Bon. Je passe sur l’argument proprement révolutionnaire développé par le Dr Bourre, selon lequel le lait aurait facilité « la station debout ». Une vraie révélation qui devrait lui valoir au minimum le Nobel car grâce au Dr Bourre on sait maintenant que l’homme de Cro-magnon (il y a 35 000 ans, époque où le lait était inconnu) se déplaçait à quatre pattes, que les peintures de Lascaux ont été faites avec la bouche et que l’on chassait le Mammouth sur le dos ! En réalité, qu’il s’agisse de nos ancêtres Orrorin tugenensis ou de Toumaï (Sahelanthropus tchadensis), la station debout était maîtrisée il y a six millions d’années, soit... six millions d’années avant l’apparition du lait dans l’alimentation ! Le Dr Bourre serait bien inspiré de demander conseil aux paléontologues. Ils lui apprendraient que les hommes du paléolithique, qui ne buvaient pas de lait, avaient des os en parfaite santé. En fait, les traces de maladies osseuses de type ostéoporose, n'apparaissent qu'après l'introduction du lait, au néolithique. Ainsi convaincu que nos ancêtres n'avaient absolument pas besoin de lait pour conserver des os solides, le Dr Bourre rejoindrait avec enthousiasme le mouvement que nous avons initié pour demander une révision des recommandations officielles dans ce domaine !
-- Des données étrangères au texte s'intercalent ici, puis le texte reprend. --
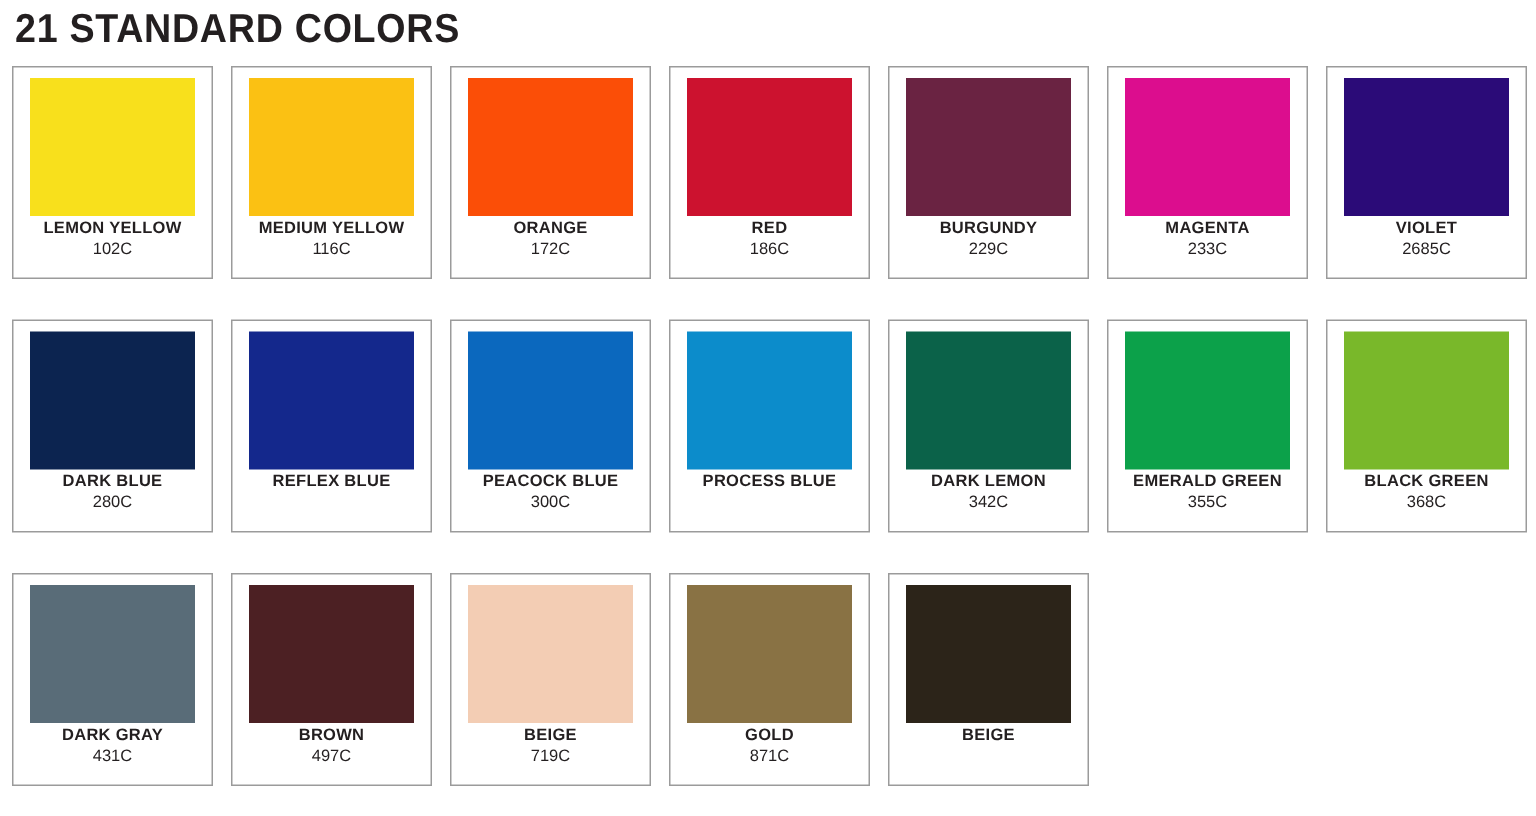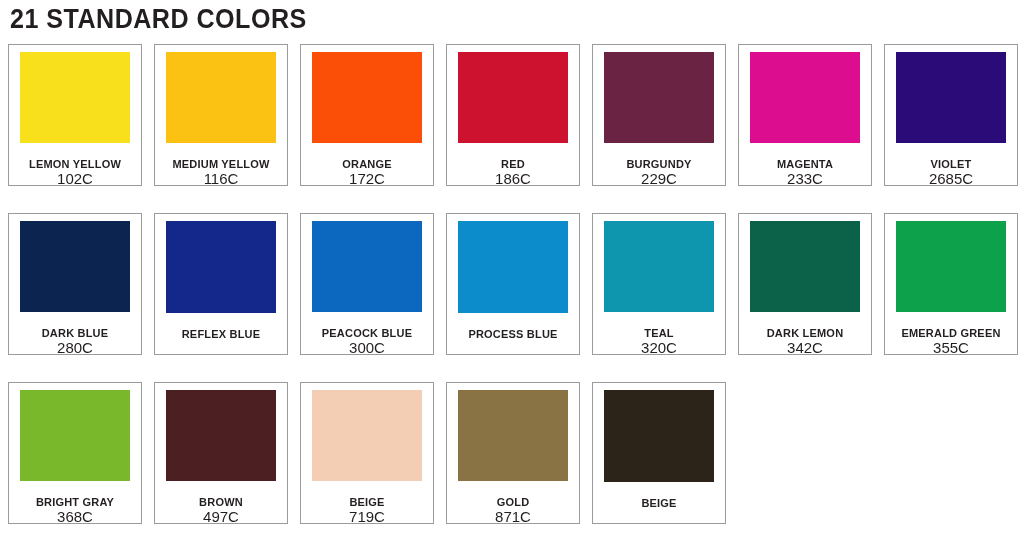"LEMON YELLOW" .swatch-label { margin-top: 15px -> 2px }
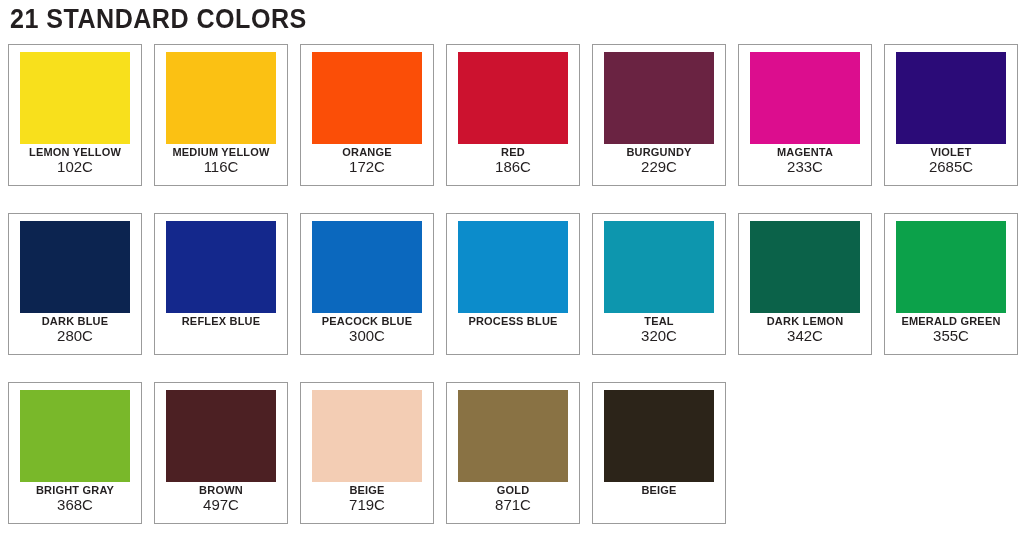"102C" .swatch-code { font-size: 15px -> 11px }
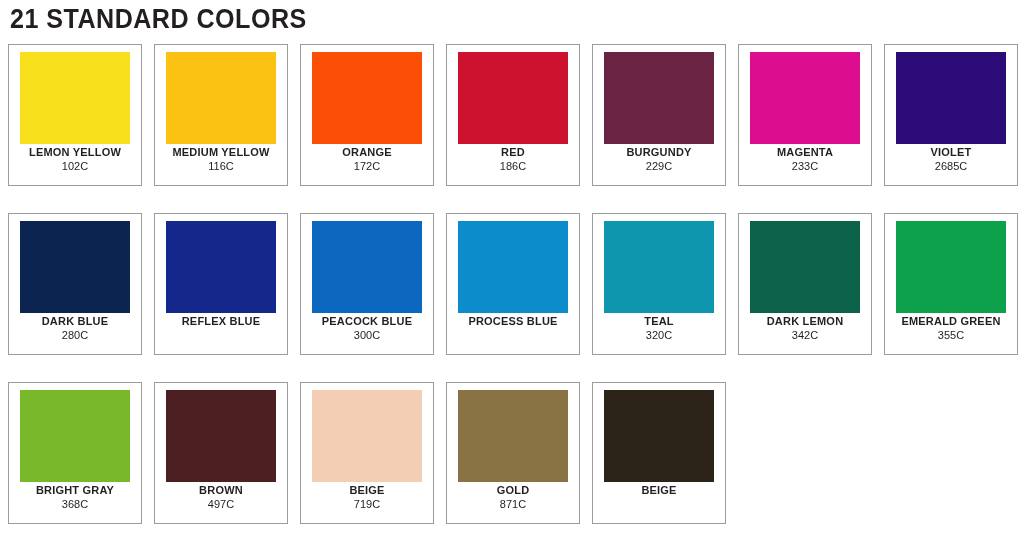"TEAL" div.swatch-card { html: <div> <div></div> <div>TEAL</div> <div>320C</div> </div> -> none }
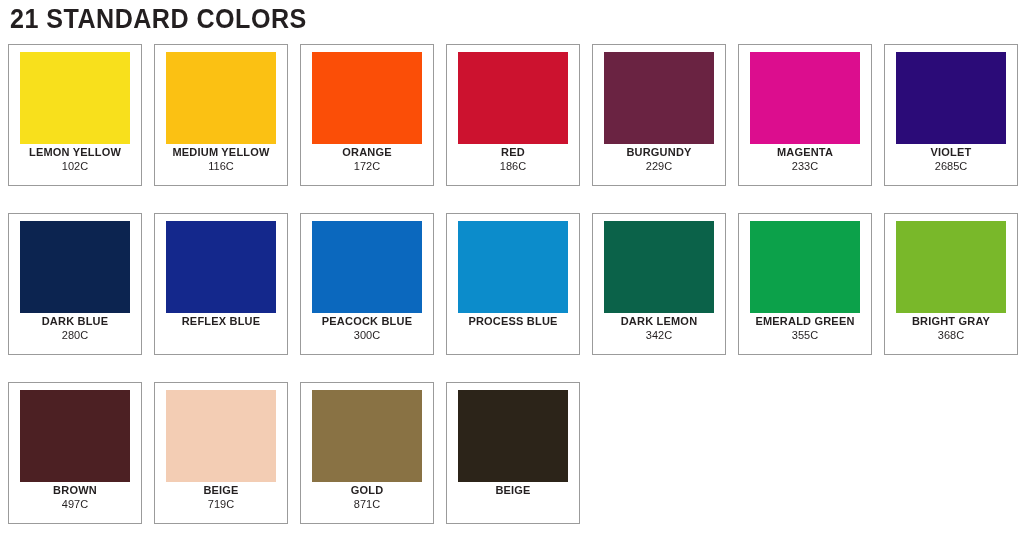"BRIGHT GRAY" div.swatch-label { text: BRIGHT GRAY -> BLACK GREEN }
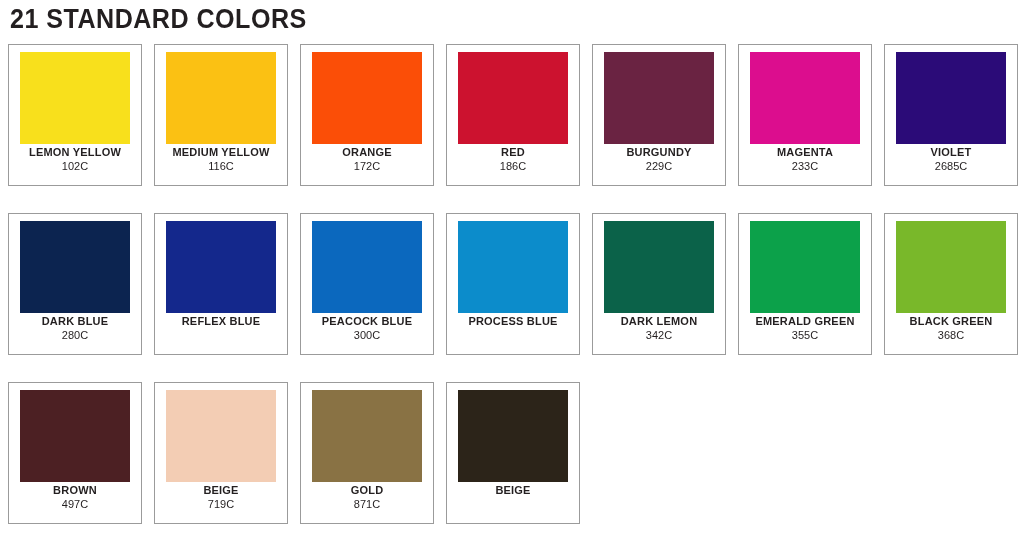"DARK GRAY" div.swatch-card { html: none -> <div> <div></div> <div>DARK GRAY</div> <div>431C</div> </div> }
Mais voici le télescopage dont je vous entretenais plus haut : ce matin est publiée une étude sur plus de 60 000 Suédoises qui associe la consommation régulière de lait (4 laitages et plus par jour) à un risque accru de cancer des ovaires (*). Bien évidemment, une étude isolée n’a pas de signification. Sauf que ce n’est pas une étude isolée. Dans notre livre, nous rapportons les résultats d’autres études ayant déjà trouvé un lien entre laitages et cancer des ovaires. C’est donc une confirmation. A ce stade, difficile de prétendre, comme le fait le Dr Bourre et comme le font les experts du Programme National Nutrition Santé, que la réputation du lait est immaculée.
Devant le tumulte fait par notre livre, l’Agence française de sécurité sanitaire des aliments, l'Afssa, qui a déjà mangé son chapeau sur le sel et le sucre, annonce qu’une commission va se pencher sur le cas des laitages. Il serait temps. En attendant, les millions de Françaises qui se croient toujours obligées de consommer leurs 3 à 4 laitages par jour dans l’espoir - probablement vain - de faire de vieux os, devraient se préparer à demander des comptes à ceux qui les y encouragent depuis 50 ans à grand coup d'arguments aussi "scientifiques" que l'histoire de la "station debout".

(*) Larsson S : Milk and lactose intakes and ovarian cancer risk in the Swedish Mammography Cohort. American Journal of Clinical Nutrition, Vol. 80, No. 5, 1353-1357, novembre 2004.